Working data:
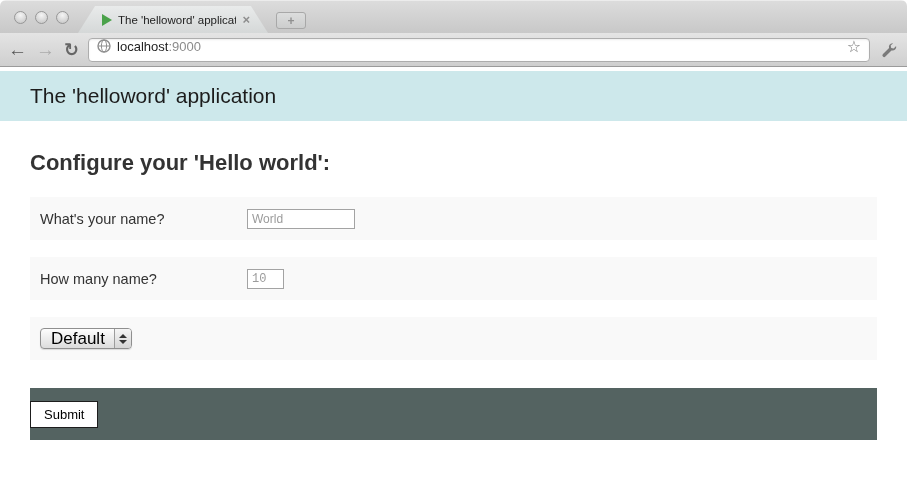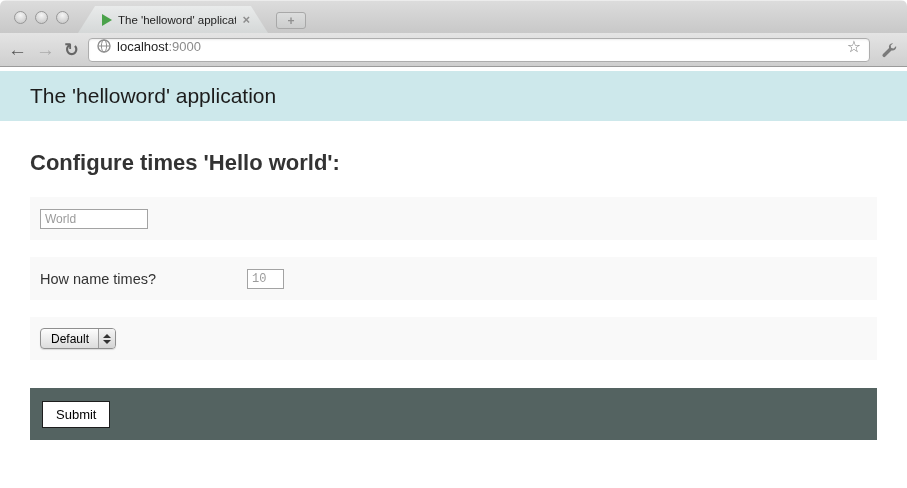"Configure times 'Hello world':" h2 { text: times -> your }
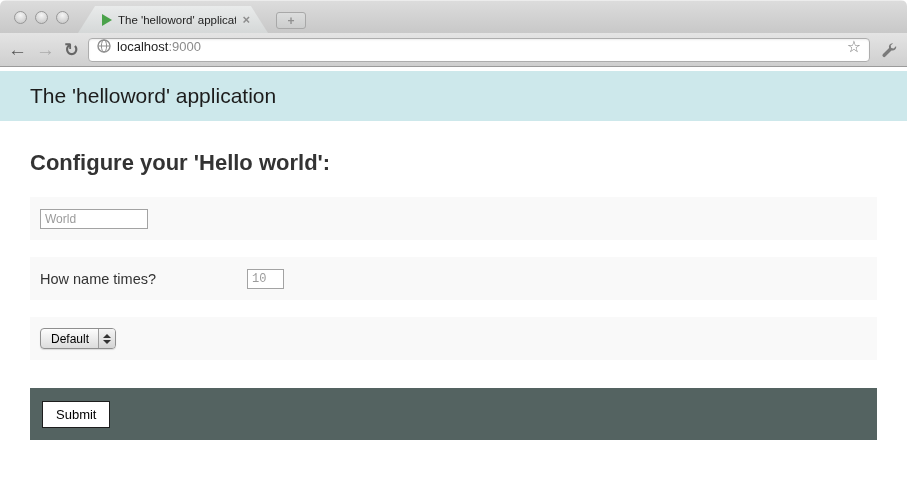"What's your name?" label { html: none -> <label>What's your name?</label> }
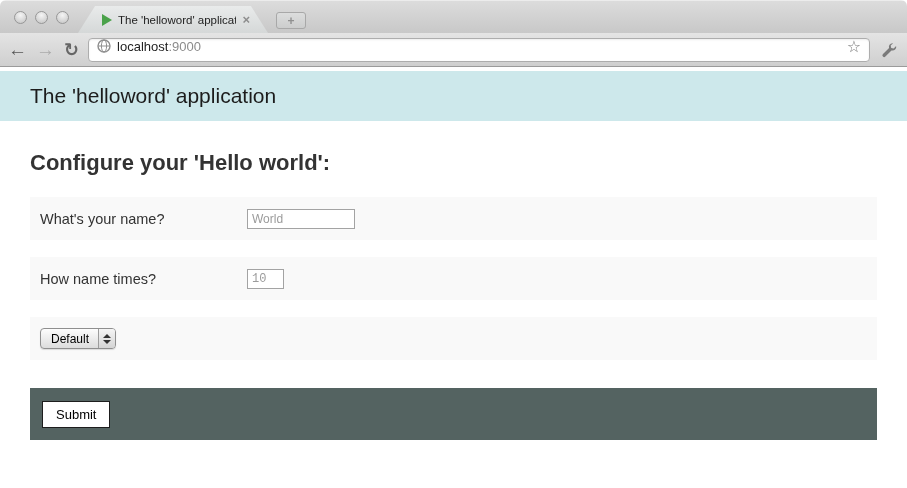"How name times?" label { text: name times -> many name }
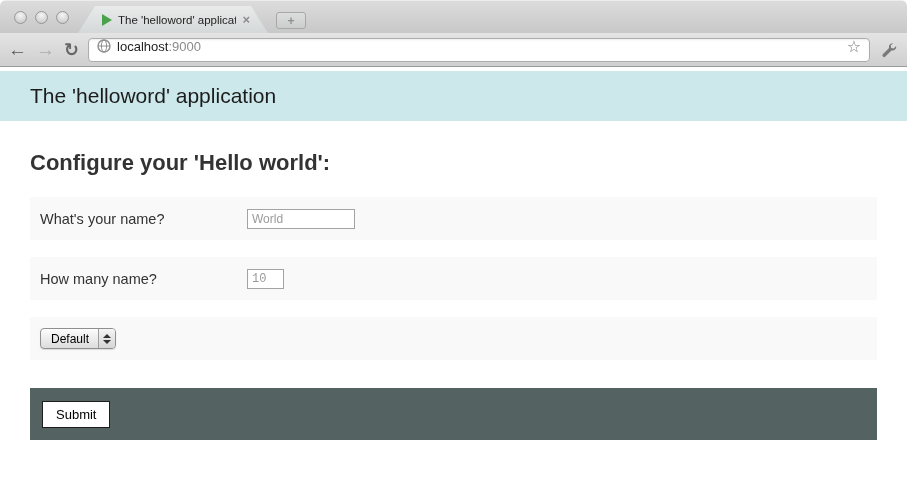"Default" .mac-select .sel-value { font-size: 12px -> 17px }
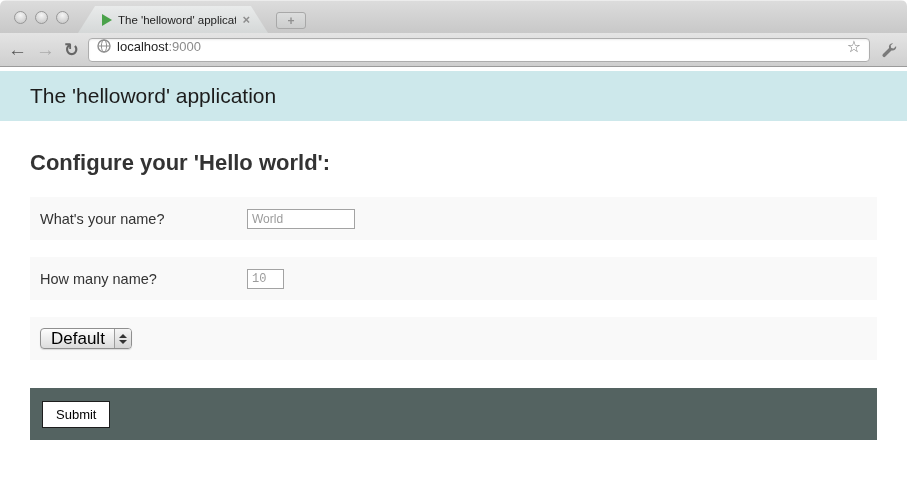"Submit" .submit-bar { padding-left: 12px -> none }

What this task involves:
Take the line that contains "text: name times" and every line after it up to the end of the records above, and restate them exactly, without the pictures.

Solution:
"How name times?" label { text: name times -> many name }
"Default" .mac-select .sel-value { font-size: 12px -> 17px }
"Submit" .submit-bar { padding-left: 12px -> none }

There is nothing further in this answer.